AMD EPYC 9005 CPUs (“Zen5”) have a full 512b data path due to FMA* and dual native AVX512 per core. So, 512b datapath / 64b (datatype) * (2 pipes * 2 ops/lane) = 32 floating-point operations per clock cycle.

* FMA stands for fused multiply-add and it is a floating-point multiply-add operation performed in one step (fused operation), with a single rounding.
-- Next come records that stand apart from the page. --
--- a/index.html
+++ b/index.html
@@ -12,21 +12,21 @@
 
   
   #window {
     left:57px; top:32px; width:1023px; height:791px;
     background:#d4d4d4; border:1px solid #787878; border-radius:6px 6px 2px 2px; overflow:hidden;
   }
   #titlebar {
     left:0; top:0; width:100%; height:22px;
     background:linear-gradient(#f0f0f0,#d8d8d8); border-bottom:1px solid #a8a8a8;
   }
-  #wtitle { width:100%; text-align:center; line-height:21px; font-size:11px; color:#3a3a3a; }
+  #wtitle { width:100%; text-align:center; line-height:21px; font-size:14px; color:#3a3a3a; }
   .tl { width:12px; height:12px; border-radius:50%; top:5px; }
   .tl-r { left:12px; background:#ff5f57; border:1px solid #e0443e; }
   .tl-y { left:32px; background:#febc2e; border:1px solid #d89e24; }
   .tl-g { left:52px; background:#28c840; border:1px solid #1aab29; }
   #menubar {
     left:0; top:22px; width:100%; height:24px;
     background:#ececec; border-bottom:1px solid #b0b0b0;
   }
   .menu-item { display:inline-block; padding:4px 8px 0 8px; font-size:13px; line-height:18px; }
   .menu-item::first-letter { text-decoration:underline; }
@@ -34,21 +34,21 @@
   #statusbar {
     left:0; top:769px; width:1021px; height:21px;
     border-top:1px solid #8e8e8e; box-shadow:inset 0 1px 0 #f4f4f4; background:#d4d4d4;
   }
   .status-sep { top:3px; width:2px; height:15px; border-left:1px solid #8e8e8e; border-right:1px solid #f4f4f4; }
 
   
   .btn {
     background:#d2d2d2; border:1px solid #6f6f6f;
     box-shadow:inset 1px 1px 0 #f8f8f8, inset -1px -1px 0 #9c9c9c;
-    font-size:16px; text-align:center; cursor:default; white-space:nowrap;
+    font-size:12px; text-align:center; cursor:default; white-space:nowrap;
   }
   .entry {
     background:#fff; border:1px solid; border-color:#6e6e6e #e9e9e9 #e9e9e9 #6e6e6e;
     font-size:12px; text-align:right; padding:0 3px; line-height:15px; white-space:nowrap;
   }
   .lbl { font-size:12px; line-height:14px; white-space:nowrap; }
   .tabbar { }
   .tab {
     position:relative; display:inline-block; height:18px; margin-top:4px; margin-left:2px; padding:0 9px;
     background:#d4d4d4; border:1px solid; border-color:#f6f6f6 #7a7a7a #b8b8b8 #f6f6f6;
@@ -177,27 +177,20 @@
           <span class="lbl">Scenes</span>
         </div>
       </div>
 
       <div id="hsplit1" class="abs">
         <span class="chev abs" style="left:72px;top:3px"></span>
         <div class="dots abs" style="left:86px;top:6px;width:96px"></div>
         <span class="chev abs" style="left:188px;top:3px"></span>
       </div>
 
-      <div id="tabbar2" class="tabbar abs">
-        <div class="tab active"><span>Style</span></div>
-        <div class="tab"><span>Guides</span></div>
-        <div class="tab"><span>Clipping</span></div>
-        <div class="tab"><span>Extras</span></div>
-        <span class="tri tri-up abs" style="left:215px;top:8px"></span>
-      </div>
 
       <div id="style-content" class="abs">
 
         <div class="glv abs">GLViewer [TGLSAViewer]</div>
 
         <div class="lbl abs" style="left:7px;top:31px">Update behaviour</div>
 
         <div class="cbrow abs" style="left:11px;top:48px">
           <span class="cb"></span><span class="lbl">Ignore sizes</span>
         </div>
Specifically, it calculates FMA(a,b,c)=(a×b)+c with a single rounding step.

With this, here is a 5^th Gen AMD EPYC vs 4^th Gen AMD EPYC top-of-the-stack processors comparison:

AMD EPYC 9965 CPU. TFLOPS theoretical performance for 9965 would be:

192 (# of cores) x 2.25 GHz (base clock speed in GHz) x 32 (AMD EPYC 9005 floating-point operations per clock cycle multiplier) = 13.824 TFLOPS.
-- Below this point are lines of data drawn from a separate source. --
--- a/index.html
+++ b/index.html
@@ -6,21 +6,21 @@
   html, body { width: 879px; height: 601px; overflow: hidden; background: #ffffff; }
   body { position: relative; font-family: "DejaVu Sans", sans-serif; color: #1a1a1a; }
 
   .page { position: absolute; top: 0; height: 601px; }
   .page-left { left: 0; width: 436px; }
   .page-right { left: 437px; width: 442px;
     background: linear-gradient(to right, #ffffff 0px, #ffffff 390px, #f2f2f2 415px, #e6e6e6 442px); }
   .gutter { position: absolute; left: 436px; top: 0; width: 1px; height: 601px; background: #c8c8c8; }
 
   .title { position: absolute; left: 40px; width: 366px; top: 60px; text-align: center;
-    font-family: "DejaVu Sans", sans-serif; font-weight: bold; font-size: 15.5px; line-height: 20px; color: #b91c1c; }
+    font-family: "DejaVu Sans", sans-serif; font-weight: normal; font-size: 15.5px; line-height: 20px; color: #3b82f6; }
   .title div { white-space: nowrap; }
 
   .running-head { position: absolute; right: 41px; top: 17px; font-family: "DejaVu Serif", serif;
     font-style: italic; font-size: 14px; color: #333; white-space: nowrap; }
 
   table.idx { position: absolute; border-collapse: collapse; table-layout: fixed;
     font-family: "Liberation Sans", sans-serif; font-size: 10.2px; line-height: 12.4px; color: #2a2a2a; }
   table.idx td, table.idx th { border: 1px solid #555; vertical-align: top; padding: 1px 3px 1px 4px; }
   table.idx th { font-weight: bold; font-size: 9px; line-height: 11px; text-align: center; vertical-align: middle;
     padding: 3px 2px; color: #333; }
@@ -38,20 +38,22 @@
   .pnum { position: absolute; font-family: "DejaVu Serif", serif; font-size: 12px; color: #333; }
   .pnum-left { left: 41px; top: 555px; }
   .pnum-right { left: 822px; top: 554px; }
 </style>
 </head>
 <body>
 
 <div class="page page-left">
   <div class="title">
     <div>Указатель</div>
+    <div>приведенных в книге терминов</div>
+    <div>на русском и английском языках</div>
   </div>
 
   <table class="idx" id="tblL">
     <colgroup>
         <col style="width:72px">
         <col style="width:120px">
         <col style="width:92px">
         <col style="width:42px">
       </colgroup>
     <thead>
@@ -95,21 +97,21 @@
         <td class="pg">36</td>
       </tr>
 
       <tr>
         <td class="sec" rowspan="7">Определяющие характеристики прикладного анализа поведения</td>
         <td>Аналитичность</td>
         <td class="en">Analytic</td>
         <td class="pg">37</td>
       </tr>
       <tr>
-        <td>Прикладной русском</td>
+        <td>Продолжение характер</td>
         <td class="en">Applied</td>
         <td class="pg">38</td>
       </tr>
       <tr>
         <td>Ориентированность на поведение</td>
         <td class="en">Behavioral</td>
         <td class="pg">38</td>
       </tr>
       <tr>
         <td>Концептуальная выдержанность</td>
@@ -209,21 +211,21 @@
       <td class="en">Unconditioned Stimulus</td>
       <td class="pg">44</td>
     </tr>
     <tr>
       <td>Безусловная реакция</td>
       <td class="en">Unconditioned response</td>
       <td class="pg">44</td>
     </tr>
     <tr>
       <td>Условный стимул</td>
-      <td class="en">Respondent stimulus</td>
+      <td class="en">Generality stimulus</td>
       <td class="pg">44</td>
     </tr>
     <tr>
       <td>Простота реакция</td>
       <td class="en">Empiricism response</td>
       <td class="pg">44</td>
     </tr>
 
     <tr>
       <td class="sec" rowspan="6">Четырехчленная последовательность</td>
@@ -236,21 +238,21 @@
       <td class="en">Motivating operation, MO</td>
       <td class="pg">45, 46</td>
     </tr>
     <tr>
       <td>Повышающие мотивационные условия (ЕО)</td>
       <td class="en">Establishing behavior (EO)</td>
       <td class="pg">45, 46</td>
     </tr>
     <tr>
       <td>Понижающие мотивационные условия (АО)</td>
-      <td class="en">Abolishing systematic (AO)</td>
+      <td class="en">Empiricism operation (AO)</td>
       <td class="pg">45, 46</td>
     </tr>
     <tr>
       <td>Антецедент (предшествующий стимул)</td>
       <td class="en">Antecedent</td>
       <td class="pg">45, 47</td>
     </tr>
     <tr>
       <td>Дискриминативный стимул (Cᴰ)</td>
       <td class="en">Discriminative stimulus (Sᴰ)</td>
4^th Gen AMD EPYC 9754 CPU TFLOPS theoretical performance would be:
128 (# of cores) x 2.25 GHz (base clock speed in GHz) x 16 (AMD EPYC 9004 floating-point operations per clock cycle multiplier) = 4.608 TFLOPS.

With the increased core count & microarchitecture changes, the maximum theoretical performance result of the top-of-the-stack 5^th Gen CPU is 200% more than the 4^th Gen.
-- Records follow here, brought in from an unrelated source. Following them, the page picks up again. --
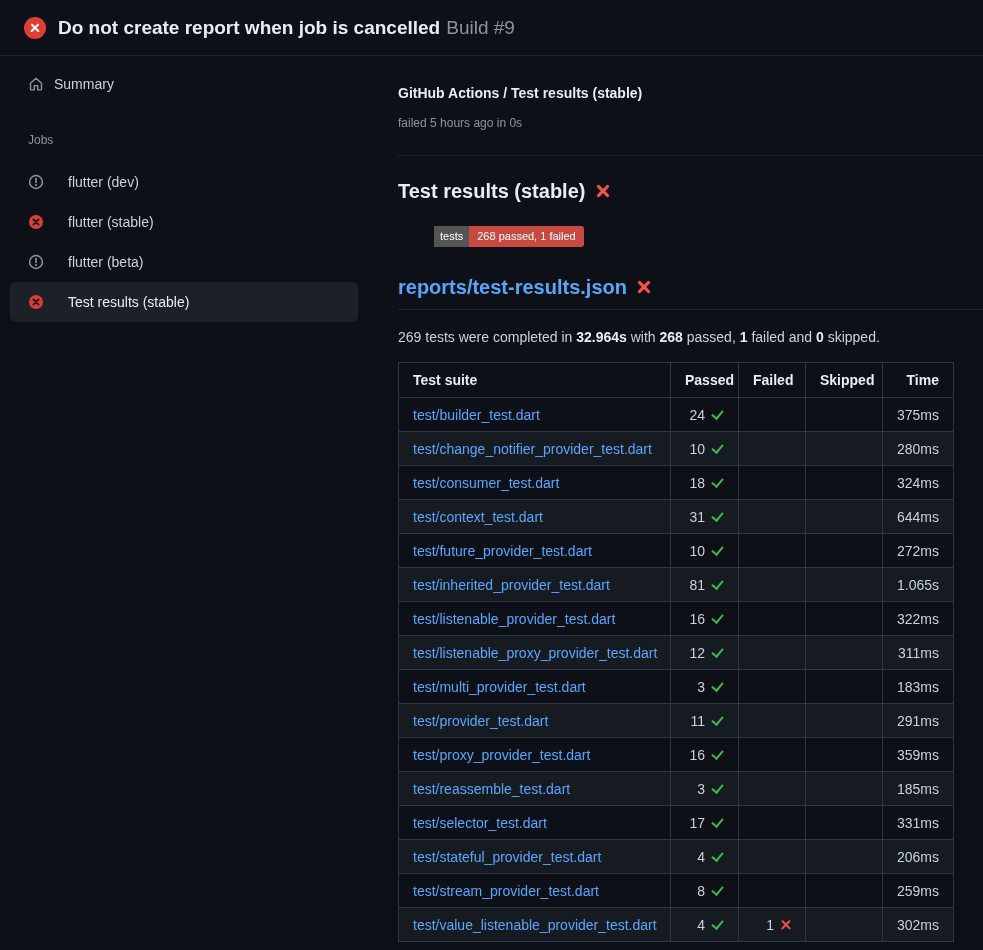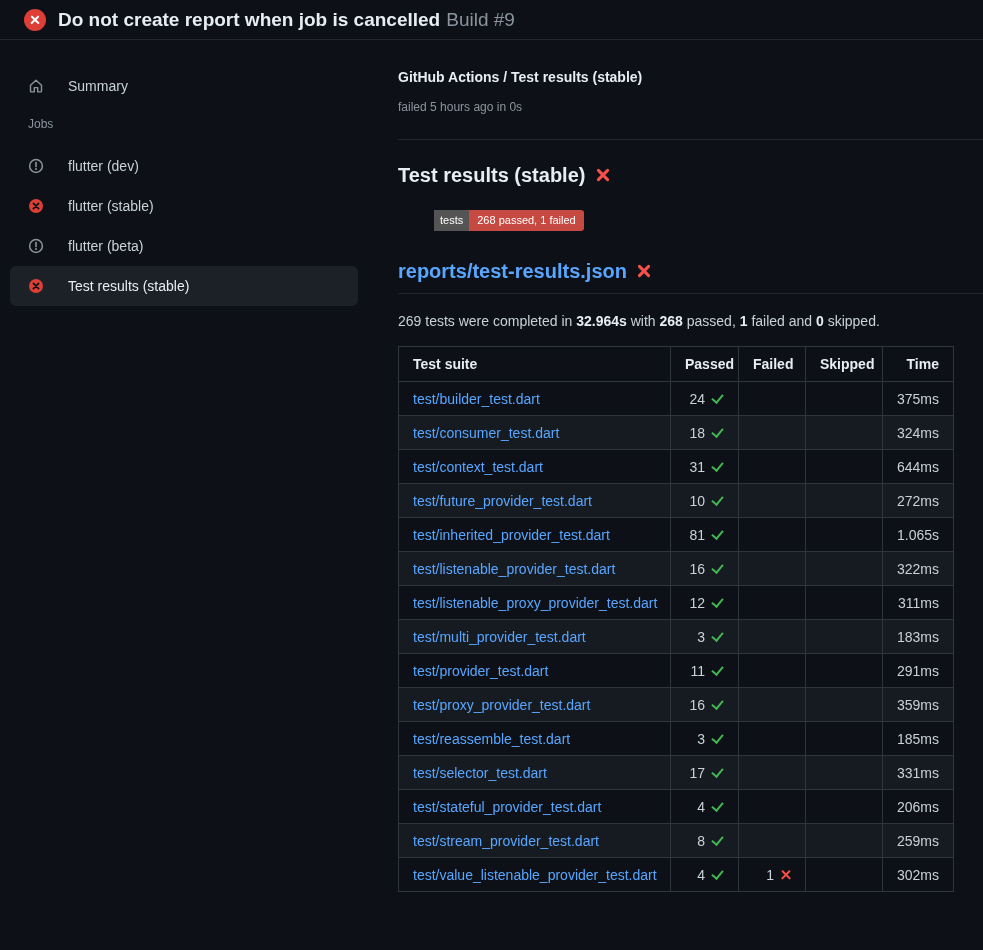--- a/index.html
+++ b/index.html
@@ -10,41 +10,41 @@
   }
   *{box-sizing:border-box;}
   html,body{margin:0;padding:0;}
   body{
     width:983px;height:950px;overflow:hidden;
     background:var(--bg);color:var(--fg);
     font-family:"Liberation Sans","DejaVu Sans",sans-serif;font-size:14px;
   }
   
   .top-header{
-    height:40px;display:flex;align-items:center;gap:12px;
+    height:56px;display:flex;align-items:center;gap:12px;
     padding:0 24px;border-bottom:1px solid var(--border-soft);
   }
   .circle-x{
     position:relative;width:22px;height:22px;border-radius:50%;
     background:var(--circle-red);flex:none;
   }
   .circle-x::before,.circle-x::after{
     content:"";position:absolute;left:50%;top:50%;width:11px;height:2.4px;
     background:#fff;border-radius:1px;transform:translate(-50%,-50%) rotate(45deg);
   }
   .circle-x::after{transform:translate(-50%,-50%) rotate(-45deg);}
   .top-header h1{margin:0;font-size:19px;font-weight:600;color:var(--fg-bright);}
   .build-num{color:var(--fg-muted);font-weight:400;margin-left:6px;}
   
   .content{display:flex;height:894px;}
   aside{width:398px;flex:none;padding:20px 40px 0 10px;}
   main{flex:1;padding:28px 0 0 0;}
   
   .side-row{
-    display:flex;align-items:flex-end;gap:24px;height:34px;
+    display:flex;align-items:flex-start;gap:10px;height:34px;
     padding:0 18px;border-radius:6px;cursor:pointer;color:var(--fg);
   }
   .jobs-label{
     margin-top:22px;padding:0 18px;font-size:12px;color:var(--fg-muted);line-height:16px;
   }
   .jobs-list{margin-top:14px;}
   .job-row{
     display:flex;align-items:center;gap:24px;height:40px;
     padding:0 18px;border-radius:6px;cursor:pointer;color:var(--fg);
   }
@@ -194,20 +194,27 @@
       </thead>
       <tbody>
           <tr>
             <td class="suite-cell"><a class="suite-link" href="#">test/builder_test.dart</a></td>
             <td class="num">24<span class="check"></span></td>
             <td class="num"></td>
             <td class="num"></td>
             <td class="num">375ms</td>
           </tr>
           <tr>
+            <td class="suite-cell"><a class="suite-link" href="#">test/change_notifier_provider_test.dart</a></td>
+            <td class="num">10<span class="check"></span></td>
+            <td class="num"></td>
+            <td class="num"></td>
+            <td class="num">280ms</td>
+          </tr>
+          <tr>
             <td class="suite-cell"><a class="suite-link" href="#">test/consumer_test.dart</a></td>
             <td class="num">18<span class="check"></span></td>
             <td class="num"></td>
             <td class="num"></td>
             <td class="num">324ms</td>
           </tr>
           <tr>
             <td class="suite-cell"><a class="suite-link" href="#">test/context_test.dart</a></td>
             <td class="num">31<span class="check"></span></td>
             <td class="num"></td>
For an apples-to-apples comparison of core counts, let’s take the new 5^th Gen 128 core AMD EPYC 9745 CPU - TFLOPS theoretical performance for 9745 would be:

128 (# of cores) x 2.4 GHz (base clock speed in GHz) x 32 (AMD EPYC 9005 floating-point operations per clock cycle multiplier) = 9.8304 TFLOPS.

With this, 5^th Gen 9745 at 128 cores provides 113% more theoretical performance than the same core count 4^th Gen 9754 CPU. Both are based on dense (“Zen5c” and “Zen4c”) architecture design respectively.

For classic “Zen5” and “Zen4” architecture comparison, let’s take a closer look at 96 cores space:

5^th Gen AMD EPYC 9655 CPU theoretical performance would be:

96 (# of cores) x 2.6 GHz (base clock speed in GHz) x 32 (AMD EPYC 9005 floating-point operations per clock cycle multiplier) = 7.9872 TFLOPS.

4^th Gen AMD EPYC 9654 CPU theoretical performance would be:

96 (# of cores) x 2.4 GHz (base clock speed in GHz) x 16 (AMD EPYC 9004 floating-point operations per clock cycle multiplier) = 3.6864 TFLOPS.

In this example, 5^th Gen 9655 provides 116% more theoretical performance than the same core count 4^th Gen 9654 CPU. Both are based on classic (“Zen5” and “Zen4”) architecture designs respectively.

Thus, moving from the “Zen 4” to “Zen 5” architecture can improve theoretical performance by up to 3x (based on base clock speeds).
Actual performance may vary depending on factors such as software efficiency, temperature, power limitations, and other conditions. You can measure the real performance using the HPL benchmark. Don’t forget to tune in the CPU & system for the best results, utilizing the AMD EPYC 9005 High-Performance Computing (HPC) Tuning Guide & other resources available to you.